Why mention type 1 diabetes first?
 
“It’s something I have to think about every moment of every day,” she said. “I’m inseparable from it.”
 
She was 18 and in college when she found out.
 
“I was overconfident,” she recalled. “I figured I could easily control my blood sugar, do the injections. Basic math, right?”
 
A few near-death experiences convinced her otherwise.
 
“I had many problems the first five years. Several times I had to be rescued because my blood sugar dropped so low, I fell unconscious.” 
 
Things improved after Stratton was fitted with an insulin pump, but the learning curve was steep for the entire family, none of whom had any experience with type 1 diabetes.
 
Then, in a bizarre twist, Stratton’s mother was diagnosed with the same illness. Mom took it in stride.
 
“Now we call daily to check in on each other,” Stratton said. “We joke about it and move on. We have a friendly competition where we compare our quarterly A1c results and see who ‘won.’” As an administrator, Stratton doesn’t interact directly with study patients, but bonds with them nonetheless through their data. She sympathizes with their blood sugar management struggles before transplant and celebrates each milestone they achieve after.
 
And she remembers the first one: the first successful islet cell transplant, after four years of hard work building the program.
 
“I was preparing a graph” showing how the patient — so sick pretransplant she’d had multiple car accidents caused by low blood sugar — was now off insulin and no longer needed it. “When we plotted her blood sugars and showed how drastically they fluctuated before transplant and how stable they became after, it really hit home.” Suddenly Stratton realized what was possible.
 
“I wept at my desk,” she remembered. “I cried like a baby.”
 
So, urgency, yes. But also joy.
 
“I love the challenge,” she said. “I love learning something new every day.
 
“And I especially love going to a place where so many people are working so hard to find a cure for what I have.”

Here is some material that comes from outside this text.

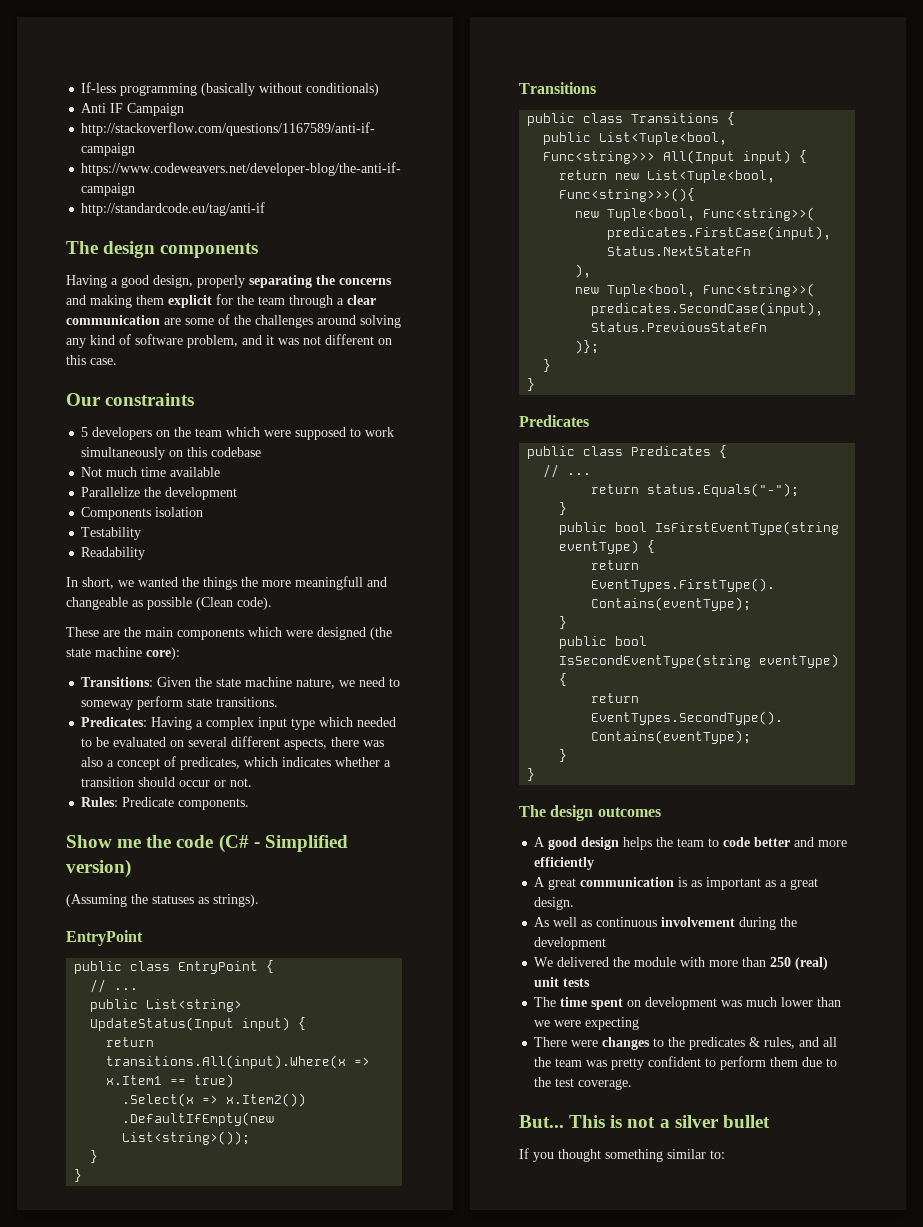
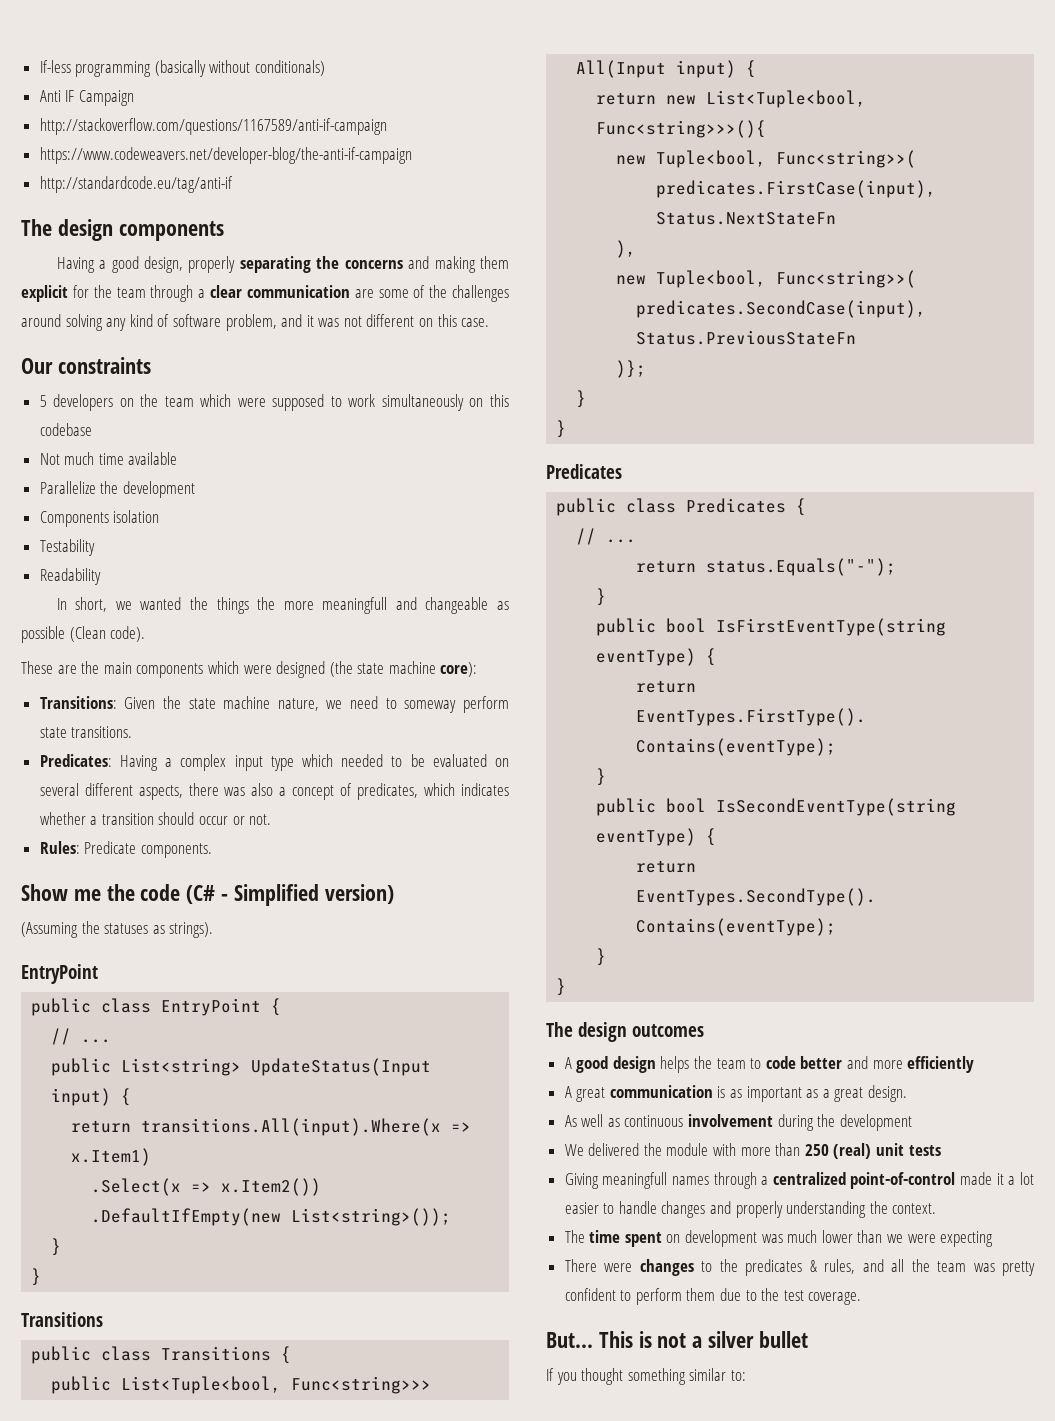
[106,1074,235,1088] x.Item1 == true) -> [71,1148,152,1166] x.Item1)
(591, 982) none -> [564,1172,1034,1189] [564,1201,937,1218] // Giving meaningfull names through a centralized point-of-control made it a lot easier to handle changes and properly understanding the context.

Patrick Fueger, Ph.D.: “I Knew I Had It”

It’s an unusual club, to say the least.
 
Patrick Fueger was 12 when he was diagnosed with type 1 diabetes.
 
He wasn’t surprised. He’d seen it before.
 
“I knew I had it,” he recalled. He recognized the symptoms: fatigue, thirst, multiple bathroom breaks. It was all very familiar. His older brother had been diagnosed a few years earlier.
 
“I hid [the symptoms] from my parents,” he said. “I didn’t want to tell them. I saw what my brother’s illness did to the family. Everything changed. All the yummy food was taken out of the house. It was annoying!”
 
Also annoying: all the well-meaning, insensitive remarks.
 
“People started asking, ‘Did you eat too much candy?’ or, ‘Will I catch it from you?’” he remembered. “Plus everybody became self-appointed endocrinologists, shouting ‘Don’t eat that!’ all the time.”
 
“That’s a lot to handle when you’re a kid.”
 
And diabetes wasn’t through with the Fueger family.
 
Eight years later, Fueger’s younger brother became the third sibling to develop the disease.
 
“When he was little, he would always say he wanted to get diabetes, just like us,” Fueger said. “He wanted that bonding experience, to be part of the club.”
 
Eventually, the bonding for all three brothers did come: at special summer camps established for children with diabetes, where, instead of being known as “the sick ones,” kids are able to concentrate on being kids.
 
Meantime, an idea was beginning to percolate in Fueger’s mind.
 
“They put you in the hospital right away [when you’re first diagnosed] to teach you how to manage your diabetes,” he said. “I was in a ward with lots of other kids, some with diabetes, some with cancer, some much sicker than I.
 
“It gave me perspective. I felt a need to help somehow.”
 
He set out to become a pediatric oncologist, but along the way several professors took note of his inquisitive nature and steered him toward research, providing him with a “eureka!” moment:
 
“I realized I could investigate the science of diabetes,” he said, “and I’d have the tools to understand it.”
 
These days, as associate professor in the Department of Molecular & Cellular Endocrinology, Fueger digs into the mechanics of islet beta cell biology, pursuing more eureka moments, like the likelihood that type 1 and type 2 diabetes may have more in common that once thought.
 
“In both diseases, there may be common pathways that get disrupted.” he said. “Are there other commonalities? It’s possible that what we learn about type 1 diabetes could one day be applied to type 2.”
 
He’s also focused on the metabolism of fatty liver disease, which he calls “a ticking time bomb, especially for people with diabetes.
 
“Half of all Americans have too much fat in their liver, putting them at risk for liver cancer, which is very tough to treat. Understanding its metabolism may help us prevent it.”
 
To aid in that understanding, Fueger founded and directs City of Hope’s Comprehensive Metabolic Phenotyping Core Facility, where lab animals’ body composition and metabolism can be measured with unprecedented precision. This includes an assay for “in vivo” (or “live”) beta cell function not found anywhere else on the West Coast.
 
Complex work for sure, but Fueger relishes it, and he always remembers what it’s for. He keeps his brothers updated and he stays in touch with old camp friends. What does he tell them?
 
“There are a lot of people working really hard, day and night, to try and get rid of this disease.”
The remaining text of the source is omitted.